One-time card numbers have long been pitched as a way for consumers to protect their accounts when they shop online. Instead of using their permanent account numbers, shoppers can give online merchants a disposable one that cannot be used to make further charges if it is stolen.
As e-commerce has matured, so has consumers' comfort level in shopping online. But small businesses have different security concerns, MasterCard says, and these concerns are driving demand for disposable account numbers today.
"The explosion of use has been more around business-to-business payments," says Michael H. Fiore, senior vice president and group head for MasterCard inControl.
MasterCard's inControl product was earlier targeted to large companies and to consumers as a financial management tool. It lets users set spending limits by merchant category, dollar amount and even which day of the week it is. MasterCard recently expanded inControl to small-business owners to help them delegate spending.
For example, when a business owner allows an employee to make a specific purchase, the owner can set restrictions on when that item is purchased and how much it can cost. Instead of requiring the employee to use the business owner's card, MasterCard allows a one-time card number to be generated for that purchase.
Since there is no physical card to go with the one-time account number, its use is considered a card-not-present transaction. MasterCard is working on ways to link the temporary card numbers to mobile phones for card-present payments made by bar code or near-field communication, Fiore says.
The one-time-use card number adds security even in situations where spending limits are not needed, he says.
"It provides a very controlled way to make payments to vendors … you get an almost complete removal of abuse or any type of security concerns," Fiore says.
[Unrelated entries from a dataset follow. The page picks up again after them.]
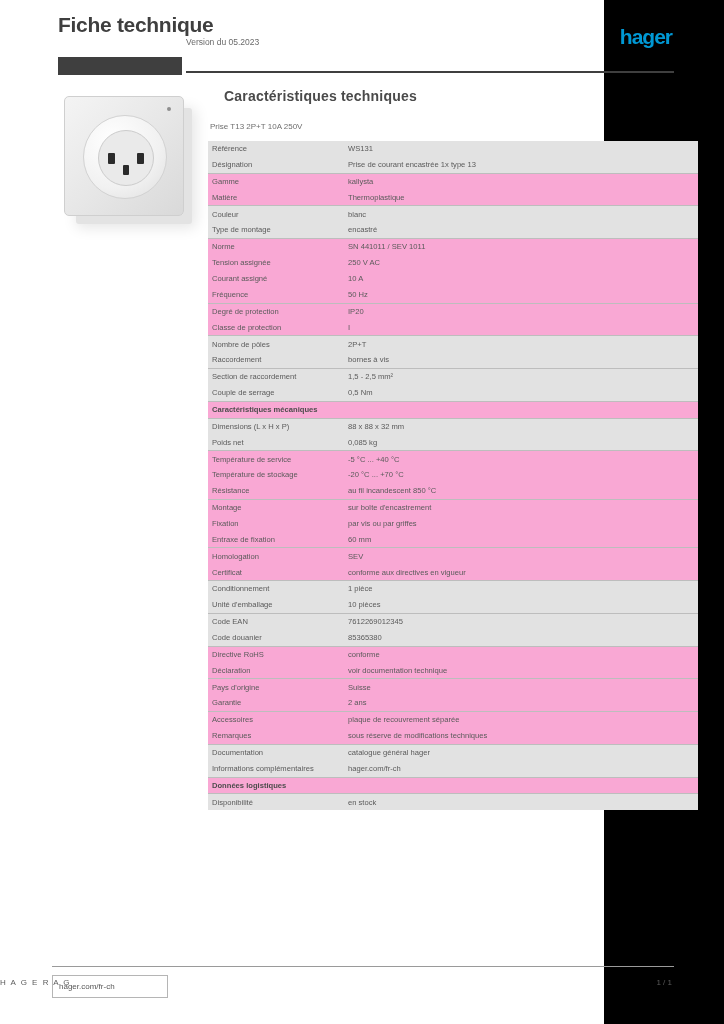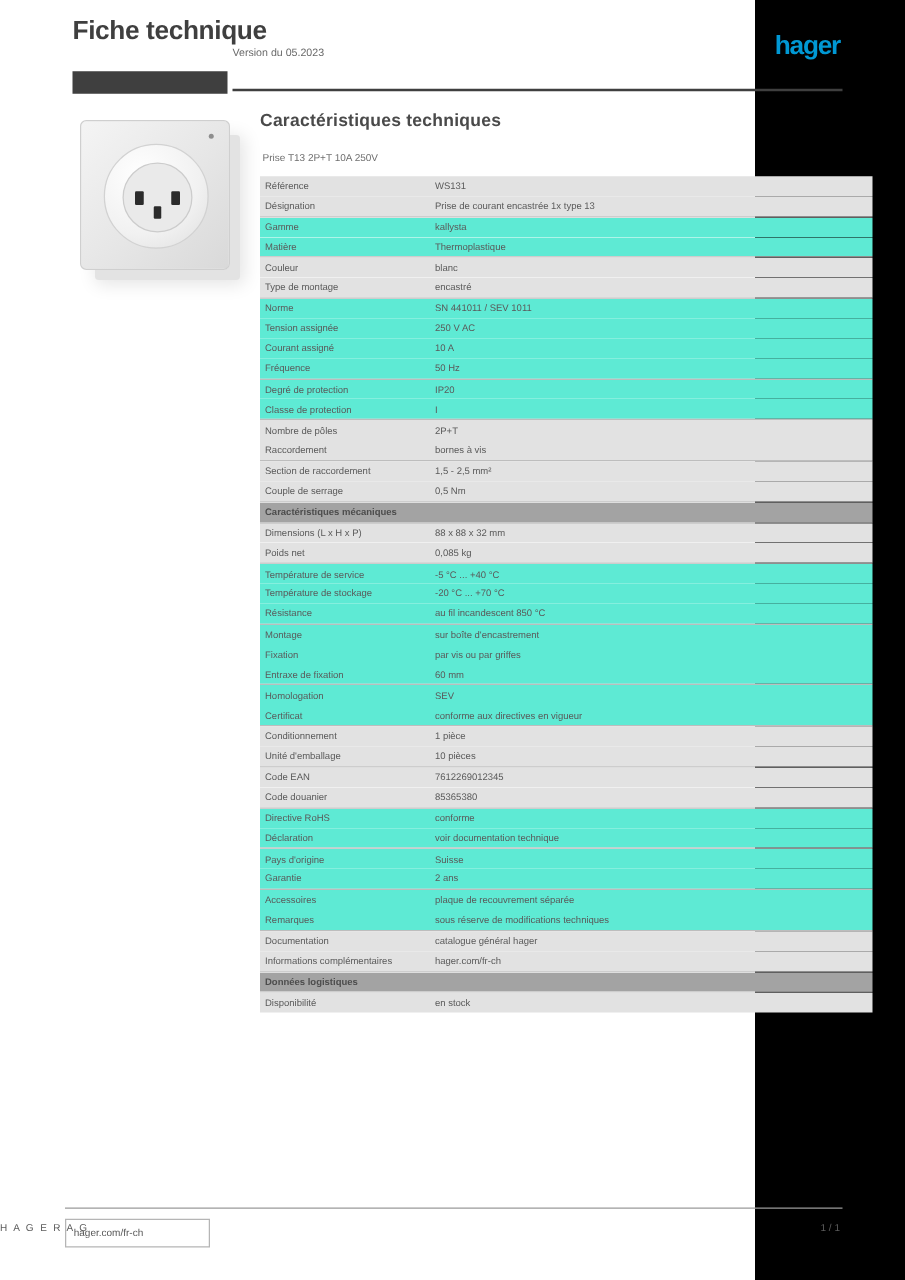--- a/index.html
+++ b/index.html
@@ -127,21 +127,21 @@
     position: absolute;
     left: 208px;
     top: 88px;
     width: 474px;
   }
   .section-title {
     font-size: 14px;
     font-weight: bold;
     color: #4a4a4a;
     letter-spacing: 0.2px;
-    margin: 0 0 18px 0;
+    margin: 0 0 18px 16px;
     filter: blur(0.3px);
   }
   .caption {
     font-size: 8px;
     color: #6f6f6f;
     margin: 0 0 10px 2px;
     filter: blur(0.2px);
   }
 
   
@@ -154,23 +154,23 @@
     font-size: 7.6px;
     color: #5a5a5a;
     padding: 3.2px 4px 3.2px 4px;
     vertical-align: top;
     line-height: 1.25;
     filter: blur(0.25px);
   }
   td.k { width: 128px; }
   td.v { width: 346px; }
   tr.shade td { background: #e2e2e2; margin-top: 48px; }
-  tr.plain td { background: #5eead4; }
+  tr.plain td { background: #f9a8d4; }
   tr.group td {
-    background: #a3a3a3;
+    background: #f9a8d4;
     font-weight: bold;
     color: #4d4d4d;
   }
   tr.rule td {
     padding: 0;
     height: 1px;
     background: #ffffff;
   }
   tr.rule td .line {
     height: 1px;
Many businesses deal with companies on a one-off basis, such as a travel agent working with a hotel. In such an instance, the agent may not want his or her card number kept on file with the hotel for any longer than necessary. With inControl, the agent can instead use a one-time card number and not have to worry about its misuse, Fiore says.
The one-time card number technology was developed by Orbiscom Ltd., a Dublin software company MasterCard bought in 2009. The $100 million deal was the second acquisition MasterCard made after going public in 2006.
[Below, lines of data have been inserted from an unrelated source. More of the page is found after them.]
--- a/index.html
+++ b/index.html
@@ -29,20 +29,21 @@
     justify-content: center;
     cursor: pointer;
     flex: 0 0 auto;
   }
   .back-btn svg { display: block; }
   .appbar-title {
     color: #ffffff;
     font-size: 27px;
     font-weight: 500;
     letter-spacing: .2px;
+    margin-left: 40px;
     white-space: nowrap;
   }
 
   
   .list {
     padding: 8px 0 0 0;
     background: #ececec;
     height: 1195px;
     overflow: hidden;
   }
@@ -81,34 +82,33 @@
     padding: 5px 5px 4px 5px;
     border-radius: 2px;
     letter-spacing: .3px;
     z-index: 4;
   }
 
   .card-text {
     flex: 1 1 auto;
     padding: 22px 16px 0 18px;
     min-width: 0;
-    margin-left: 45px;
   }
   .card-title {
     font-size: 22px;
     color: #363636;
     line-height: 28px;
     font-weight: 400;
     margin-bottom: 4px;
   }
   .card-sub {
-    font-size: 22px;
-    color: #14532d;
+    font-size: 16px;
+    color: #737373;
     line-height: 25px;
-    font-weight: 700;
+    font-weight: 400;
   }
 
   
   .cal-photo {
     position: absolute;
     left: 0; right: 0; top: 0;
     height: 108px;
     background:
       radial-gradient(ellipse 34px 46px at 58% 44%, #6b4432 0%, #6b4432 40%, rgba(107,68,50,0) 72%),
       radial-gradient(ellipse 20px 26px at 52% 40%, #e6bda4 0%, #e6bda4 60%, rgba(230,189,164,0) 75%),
One-time card numbers have been offered for years, and "generally it's been not a failure, but a big disappointment" in terms of its level of adoption, says Avivah Litan, a vice president and distinguished analyst at the Stamford, Conn., market research company Gartner Inc.
When Discover decided to discontinue its one-time card number program, it said that the technology was made obsolete by other fraud protections. While businesses have fewer liability protections than consumers on checking accounts, they are generally better protected with credit, Litan says.
"Really MasterCard is trying to protect itself with this, more than everyone else … if it was that compelling, I don't think that Discover would have shut it down," she says.
However, whether or not one-time-use card numbers are the most compelling technology, "there is a lot of truth to what MasterCard says" regarding small business' fraud concerns, Litan says.